Huyó despavorida la reina evocando las proféticas palabras de Anastassius: “Acaecerán tres tragedias. La primera yace a tus pies, la segunda la perpetrará tu propia gente…”
Los lamentos de la muerte acallaron su voz y la reina quedó sola, tal y como rezaba la última profecía. Se detuvo en seco y le gritó a la nada: “¡Puedo hablar, puedo ver! Te equivocaste Anastassius, ¡Erró tu profecía!
No podía volver atrás. Atrás esperaba la muerte, la masacre de sus hombres. La reina se adentró más profundamente en la caverna. Tenía que salir de allí. Apenas había recorrido 300 metros en línea recta cuando se vio sorprendida por un destello cegador que exhalaba haces de luz a través de una oquedad en la pared.
Corrió en aquella dirección, hipnotizada por el ignoto fulgor. La angosta abertura se le antojaba como un extraño portal entre dos mundos, un mundo dominado por la luz.
Tamara deslizó la cabeza y el henchido torso a través del agujero. Sus ojos azules quedaron impregnados con los celestiales reflejos de la luz dorada que manaba de un nuevo manantial, áureo, vaporoso, burbujeante…
“El manantial de Mandrágora… estas son sus aguas… seré eterna y todopoderosa entre todos los dioses…”
Deslumbrada por la belleza del recoleto santuario, extasiada ante la perspectiva de derrotar a la mismísima muerte, se despojó de sus regias ropas y se deslizó hacia el interior. Enseguida notó su piel tersa y rosada la cálida caricia de los vapores que emanaban de la dorada laguna.
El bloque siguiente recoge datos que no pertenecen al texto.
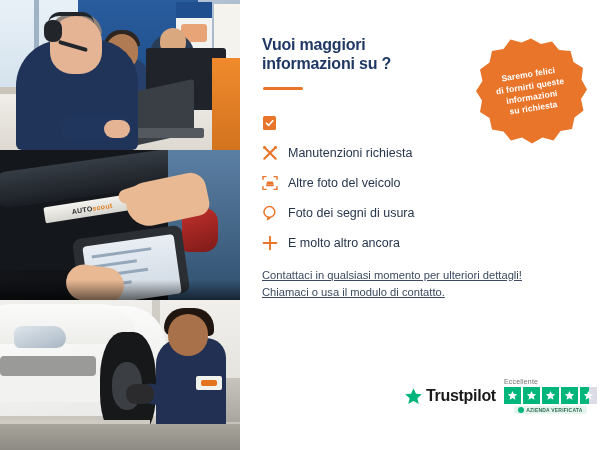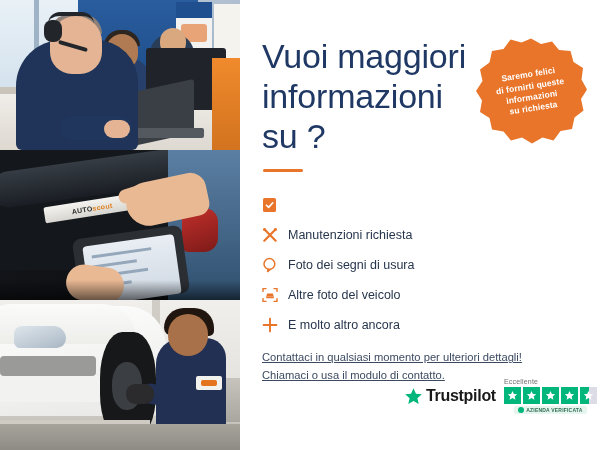--- a/index.html
+++ b/index.html
@@ -156,7 +156,7 @@
     background:#ffffff;
   }
   .headline {
-    color:#1f3864; font-size:34px; line-height:1.18; font-weight:normal;
+    color:#1f3864; font-size:16px; line-height:1.18; font-weight:bold;
     letter-spacing:-.2px; max-width:215px;
   }
   .rule { width:40px; height:3px; background:#e8752a; margin:13px 0 0 1px; border-radius:2px; }

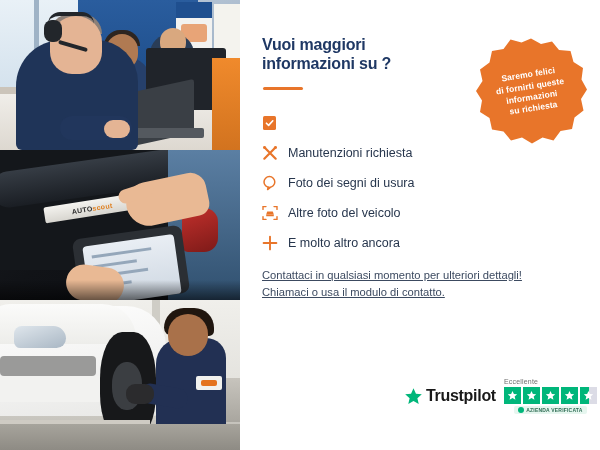--- a/index.html
+++ b/index.html
@@ -333,16 +333,6 @@
       <li class="feature">
         <span class="f-ico">
           <svg width="16" height="16" viewBox="0 0 16 16">
-            <circle cx="7.4" cy="7" r="5.4" fill="none" stroke="#e8752a" stroke-width="1.5"></circle>
-            <path d="M6.3 11.6 L5.6 14.6 L8.6 12.2" fill="none" stroke="#e8752a" stroke-width="1.5" stroke-linejoin="round"></path>
-          </svg>
-        </span>
-        <span class="f-txt">Foto dei segni di usura</span>
-      </li>
-
-      <li class="feature">
-        <span class="f-ico">
-          <svg width="16" height="16" viewBox="0 0 16 16">
             <g fill="none" stroke="#e8752a" stroke-width="1.4" stroke-linecap="round">
               <path d="M1 4.4 V1.6 H4"></path>
                 <path d="M12 1.6 H15 V4.4"></path>
@@ -354,6 +344,16 @@
           </svg>
         </span>
         <span class="f-txt">Altre foto del veicolo</span>
+      </li>
+
+      <li class="feature">
+        <span class="f-ico">
+          <svg width="16" height="16" viewBox="0 0 16 16">
+            <circle cx="7.4" cy="7" r="5.4" fill="none" stroke="#e8752a" stroke-width="1.5"></circle>
+            <path d="M6.3 11.6 L5.6 14.6 L8.6 12.2" fill="none" stroke="#e8752a" stroke-width="1.5" stroke-linejoin="round"></path>
+          </svg>
+        </span>
+        <span class="f-txt">Foto dei segni di usura</span>
       </li>
 
       <li class="feature">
Frente a la orilla admiró su cuerpo en un acto de fatuo hedonismo y autocomplacencia lúbrica.
Sus manos recorrieron despacio y con fruición cada promontorio, llanura y concavidad de su piel, allá donde se estrechaban las caderas o se elevaba firme y descomunal, como voluminosas montañas sobre la lisura del vientre.Escindió levemente los labios en ademán de sicalíptico placer. Se dejó llevar por un torbellino de fuego y oleadas eléctricas que le recorrieron la piel como un ejército de hormigas trepadoras.
Entregada por unos instantes a un periplo sensorial, cerró los ojos y se dejó llevar, mientras sus manos se convertían en agujas de fuego y la carne trémula y exudada quedaba macerada y mollar bajo sus manos exploradoras.
Se introdujo en la charca, con la mirada velada por el éxtasis.
Su voz se convirtió en aullido y la garganta se le quebró reseca. Las punzadas de placer mutaron repentinamente a dolor lacerante, abrasador…
La reina Tamara chilló como una hiena herida… se ahogaba, algo tiraba de ella, aferrándola por los pies. Forcejeó, entregada a una lid subacuática con sus propios temores.
Nada la apresaba. Eran sus pies, que se hallaban atrapados en una densa raigambre de raíces y ramas.
Desesperada, braceó hasta la superficie, escarada, su piel convertida en hebras de carne reventada y supurante. Como una sirena de fealdad grotesca que hubiera escapado de los calderos del erebo, logró arribar a la orilla y abandonar la charca, reptando como una salamandra a la que le hubieran cercenado las extremidades.
Le ardían los labios, la lengua, la garganta, convertida ésta en una gruta magmática. Intentó chillar, imprecar a la diosa Zoe y a los fundadores del templo, derrumbar con su lamento sus pilares, pero no pudo.
No emitía su voz sonido alguno. Estaba todo oscuro. No podía ver…
Desdichada, gimoteando con sollozos de cachorro huérfano, la reina Tamara se apercibió de que se había cumplido la tercera profecía: “Quedarás sola, ciega y muda”.